*WHAT IS BEING ASKED*: Write the entries out again in full and unchanged, dropping every image.

(Before-and-after change data)
****************
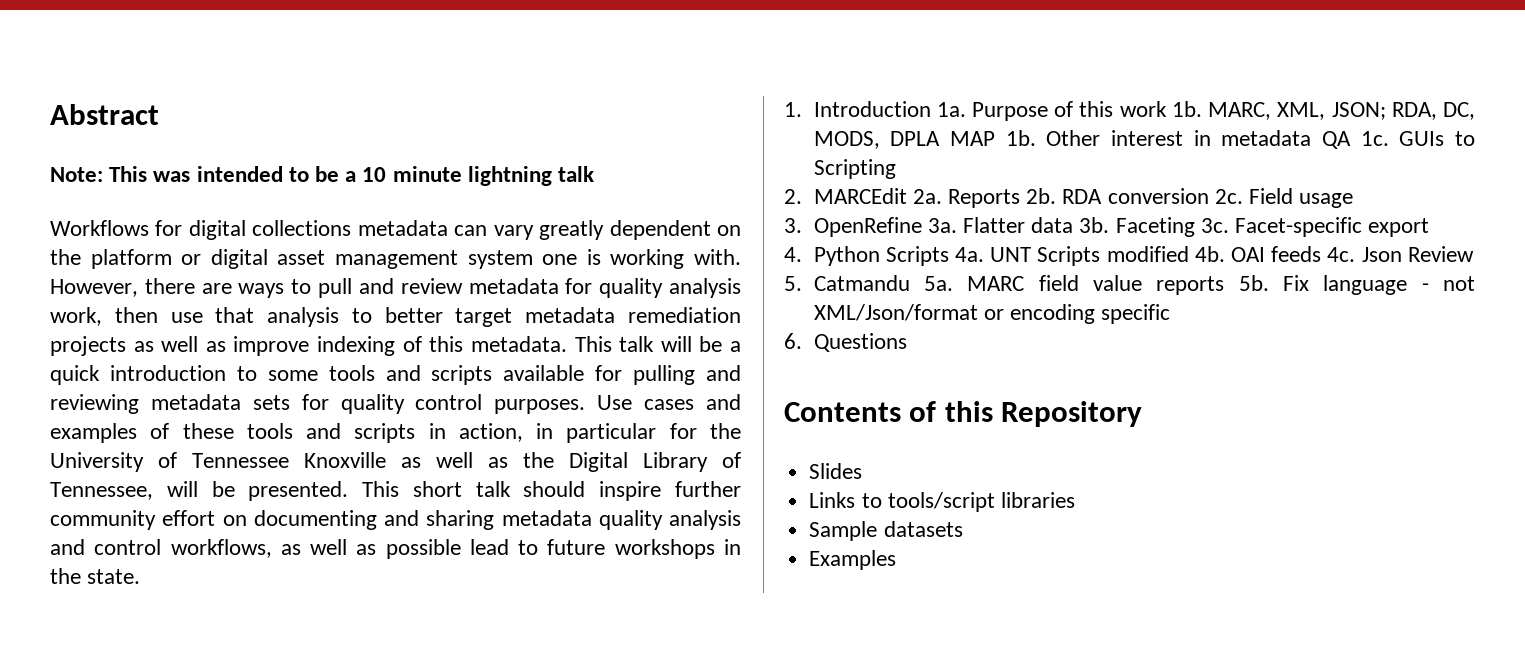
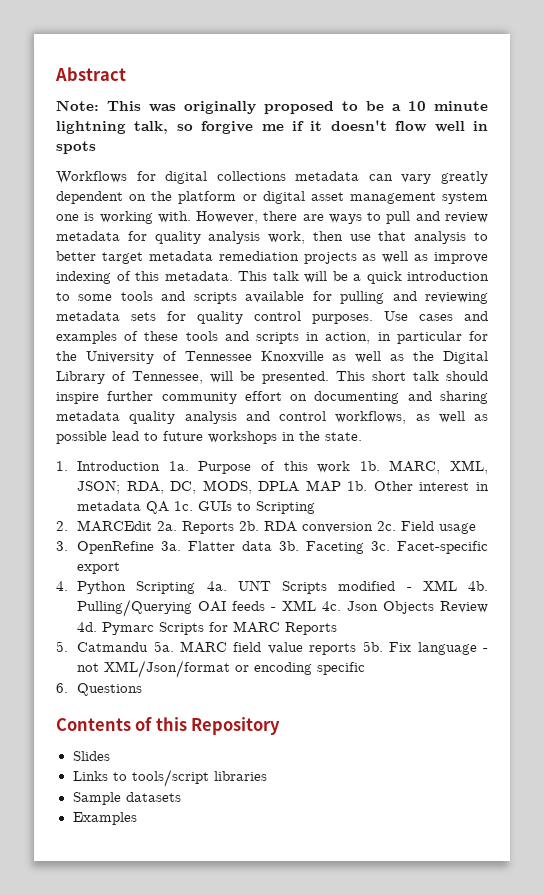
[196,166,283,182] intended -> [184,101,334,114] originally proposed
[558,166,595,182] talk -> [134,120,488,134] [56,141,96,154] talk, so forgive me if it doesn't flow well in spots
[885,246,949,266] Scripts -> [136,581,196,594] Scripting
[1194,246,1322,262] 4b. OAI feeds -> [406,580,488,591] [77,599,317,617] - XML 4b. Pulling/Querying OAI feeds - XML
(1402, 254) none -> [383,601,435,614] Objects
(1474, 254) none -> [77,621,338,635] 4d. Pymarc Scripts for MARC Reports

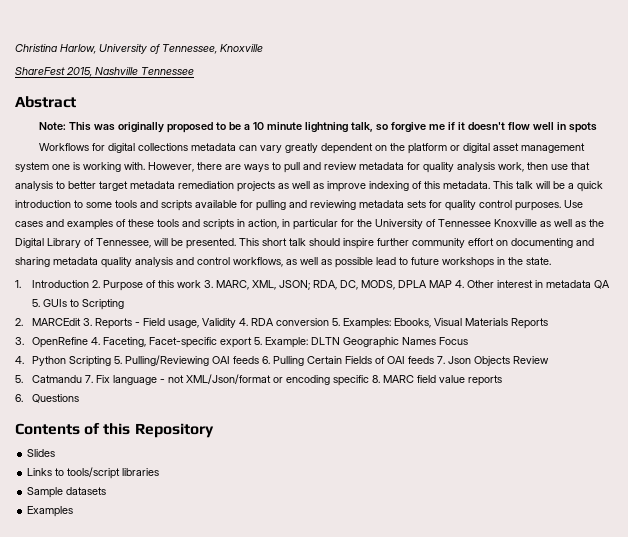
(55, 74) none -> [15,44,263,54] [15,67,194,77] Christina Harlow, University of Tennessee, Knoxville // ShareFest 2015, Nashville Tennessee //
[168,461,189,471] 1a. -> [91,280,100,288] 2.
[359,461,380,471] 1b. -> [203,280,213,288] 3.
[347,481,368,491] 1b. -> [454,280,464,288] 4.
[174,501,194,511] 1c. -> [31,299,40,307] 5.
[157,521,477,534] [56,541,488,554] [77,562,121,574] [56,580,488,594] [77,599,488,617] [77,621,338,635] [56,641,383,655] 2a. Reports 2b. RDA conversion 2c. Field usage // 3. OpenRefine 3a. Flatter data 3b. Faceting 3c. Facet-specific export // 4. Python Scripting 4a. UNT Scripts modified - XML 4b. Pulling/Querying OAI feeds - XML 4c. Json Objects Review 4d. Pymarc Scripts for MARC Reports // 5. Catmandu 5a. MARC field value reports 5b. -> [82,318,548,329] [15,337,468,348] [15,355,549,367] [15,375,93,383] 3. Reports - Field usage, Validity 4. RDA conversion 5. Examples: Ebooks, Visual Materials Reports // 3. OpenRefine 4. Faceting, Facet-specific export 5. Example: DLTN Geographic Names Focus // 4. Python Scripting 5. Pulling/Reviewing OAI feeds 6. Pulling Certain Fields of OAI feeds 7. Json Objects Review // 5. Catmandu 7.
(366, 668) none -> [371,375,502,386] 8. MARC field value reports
****************
*ANSWER SECTION*:
[196,166,283,182] intended -> [184,101,334,114] originally proposed
[558,166,595,182] talk -> [134,120,488,134] [56,141,96,154] talk, so forgive me if it doesn't flow well in spots
[885,246,949,266] Scripts -> [136,581,196,594] Scripting
[1194,246,1322,262] 4b. OAI feeds -> [406,580,488,591] [77,599,317,617] - XML 4b. Pulling/Querying OAI feeds - XML
(1402, 254) none -> [383,601,435,614] Objects
(1474, 254) none -> [77,621,338,635] 4d. Pymarc Scripts for MARC Reports

(55, 74) none -> [15,44,263,54] [15,67,194,77] Christina Harlow, University of Tennessee, Knoxville // ShareFest 2015, Nashville Tennessee //
[168,461,189,471] 1a. -> [91,280,100,288] 2.
[359,461,380,471] 1b. -> [203,280,213,288] 3.
[347,481,368,491] 1b. -> [454,280,464,288] 4.
[174,501,194,511] 1c. -> [31,299,40,307] 5.
[157,521,477,534] [56,541,488,554] [77,562,121,574] [56,580,488,594] [77,599,488,617] [77,621,338,635] [56,641,383,655] 2a. Reports 2b. RDA conversion 2c. Field usage // 3. OpenRefine 3a. Flatter data 3b. Faceting 3c. Facet-specific export // 4. Python Scripting 4a. UNT Scripts modified - XML 4b. Pulling/Querying OAI feeds - XML 4c. Json Objects Review 4d. Pymarc Scripts for MARC Reports // 5. Catmandu 5a. MARC field value reports 5b. -> [82,318,548,329] [15,337,468,348] [15,355,549,367] [15,375,93,383] 3. Reports - Field usage, Validity 4. RDA conversion 5. Examples: Ebooks, Visual Materials Reports // 3. OpenRefine 4. Faceting, Facet-specific export 5. Example: DLTN Geographic Names Focus // 4. Python Scripting 5. Pulling/Reviewing OAI feeds 6. Pulling Certain Fields of OAI feeds 7. Json Objects Review // 5. Catmandu 7.
(366, 668) none -> [371,375,502,386] 8. MARC field value reports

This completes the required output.